Data items
Segment Open
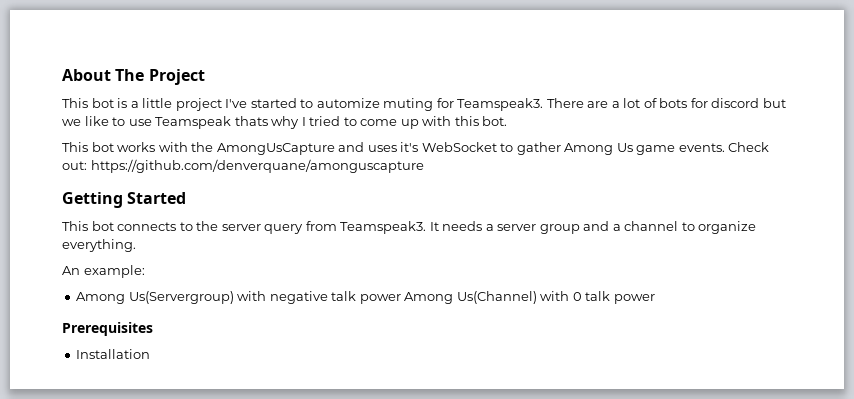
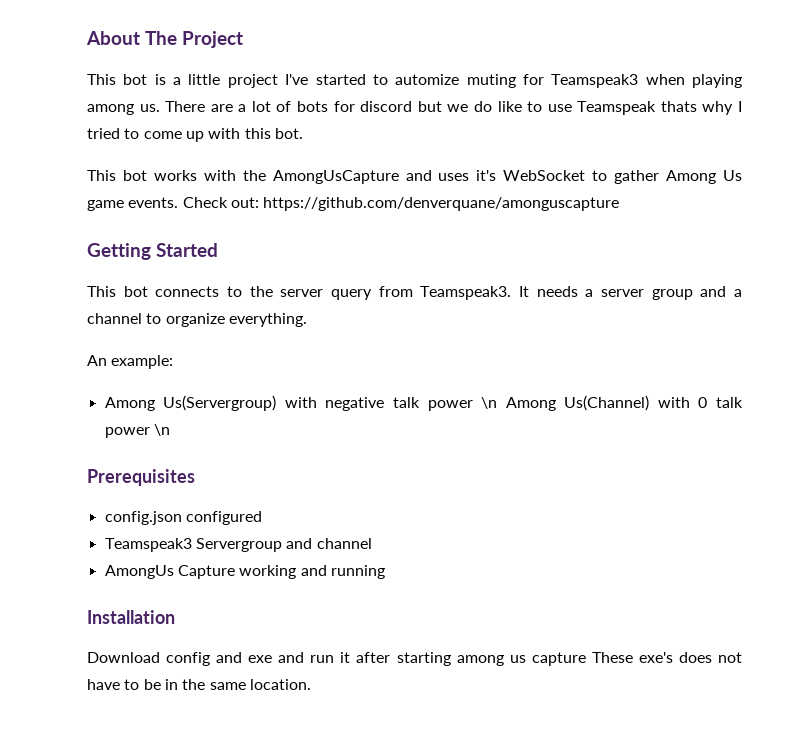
- This bot is a little project I've started to automize muting for Teamspeak3.
+ This bot is a little project I've started to automize muting for Teamspeak3 when playing among us.
- There are a lot of bots for discord but we like to use Teamspeak thats why I tried to come up with this bot.
+ There are a lot of bots for discord but we do like to use Teamspeak thats why I tried to come up with this bot.
- Among Us(Servergroup) with negative talk power Among Us(Channel) with 0 talk power
+ Among Us(Servergroup) with negative talk power \n Among Us(Channel) with 0 talk power \n
+ config.json configured
+ Teamspeak3 Servergroup and channel
+ AmongUs Capture working and running
  Installation
+ Download config and exe and run it after starting among us capture These exe's does not have to be in the same location.

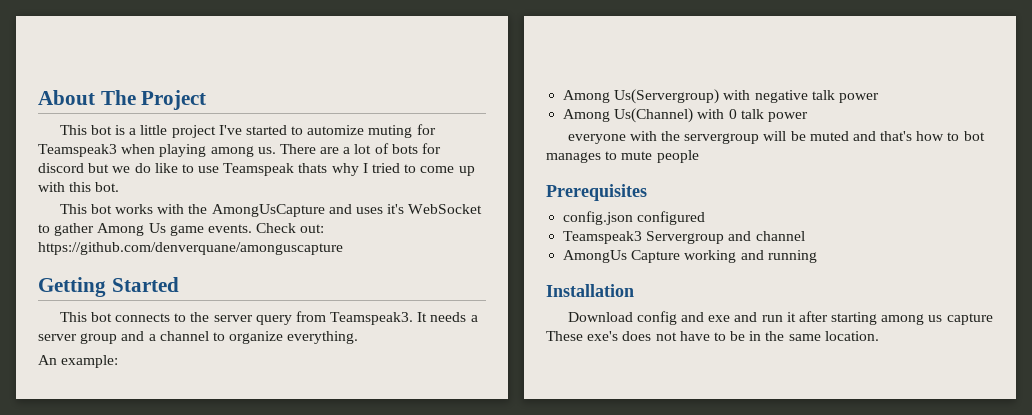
- Among Us(Servergroup) with negative talk power \n Among Us(Channel) with 0 talk power \n
+ Among Us(Servergroup) with negative talk power
+ Among Us(Channel) with 0 talk power
+ everyone with the servergroup will be muted and that's how to bot manages to mute people

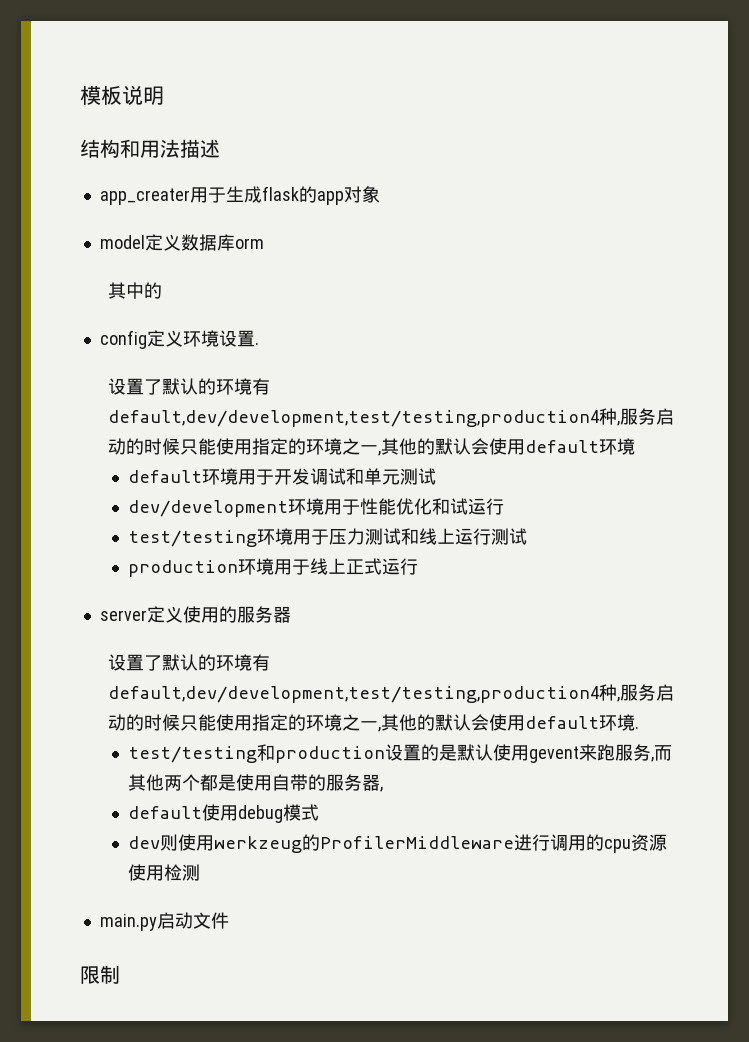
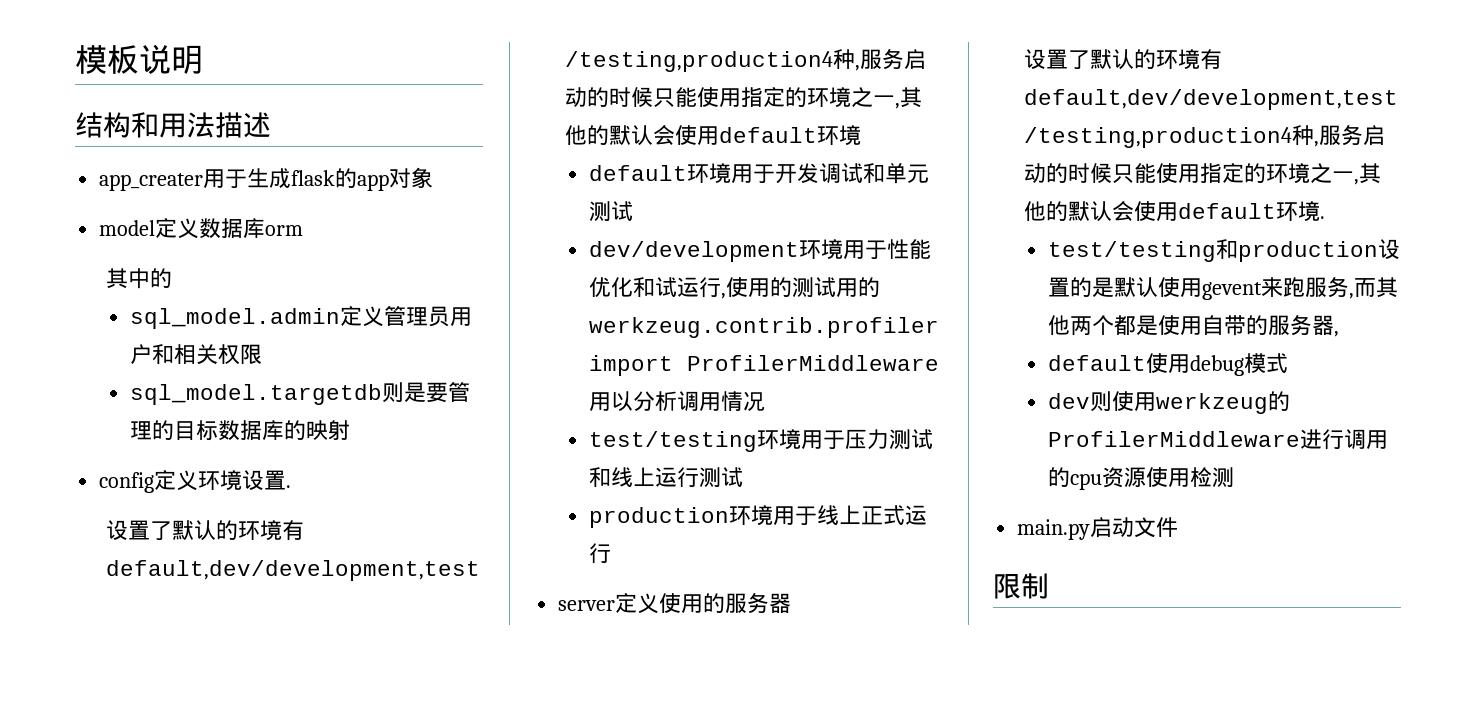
+ sql_model.admin定义管理员用户和相关权限
+ sql_model.targetdb则是要管理的目标数据库的映射
- dev/development环境用于性能优化和试运行
+ dev/development环境用于性能优化和试运行,使用的测试用的werkzeug.contrib.profiler import ProfilerMiddleware用以分析调用情况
Segment Closed
- Work to be completed:
Print each entry exactly, leaving pictures out.

- Solution to this task:
- This bot is a little project I've started to automize muting for Teamspeak3.
+ This bot is a little project I've started to automize muting for Teamspeak3 when playing among us.
- There are a lot of bots for discord but we like to use Teamspeak thats why I tried to come up with this bot.
+ There are a lot of bots for discord but we do like to use Teamspeak thats why I tried to come up with this bot.
- Among Us(Servergroup) with negative talk power Among Us(Channel) with 0 talk power
+ Among Us(Servergroup) with negative talk power \n Among Us(Channel) with 0 talk power \n
+ config.json configured
+ Teamspeak3 Servergroup and channel
+ AmongUs Capture working and running
  Installation
+ Download config and exe and run it after starting among us capture These exe's does not have to be in the same location.

- Among Us(Servergroup) with negative talk power \n Among Us(Channel) with 0 talk power \n
+ Among Us(Servergroup) with negative talk power
+ Among Us(Channel) with 0 talk power
+ everyone with the servergroup will be muted and that's how to bot manages to mute people

+ sql_model.admin定义管理员用户和相关权限
+ sql_model.targetdb则是要管理的目标数据库的映射
- dev/development环境用于性能优化和试运行
+ dev/development环境用于性能优化和试运行,使用的测试用的werkzeug.contrib.profiler import ProfilerMiddleware用以分析调用情况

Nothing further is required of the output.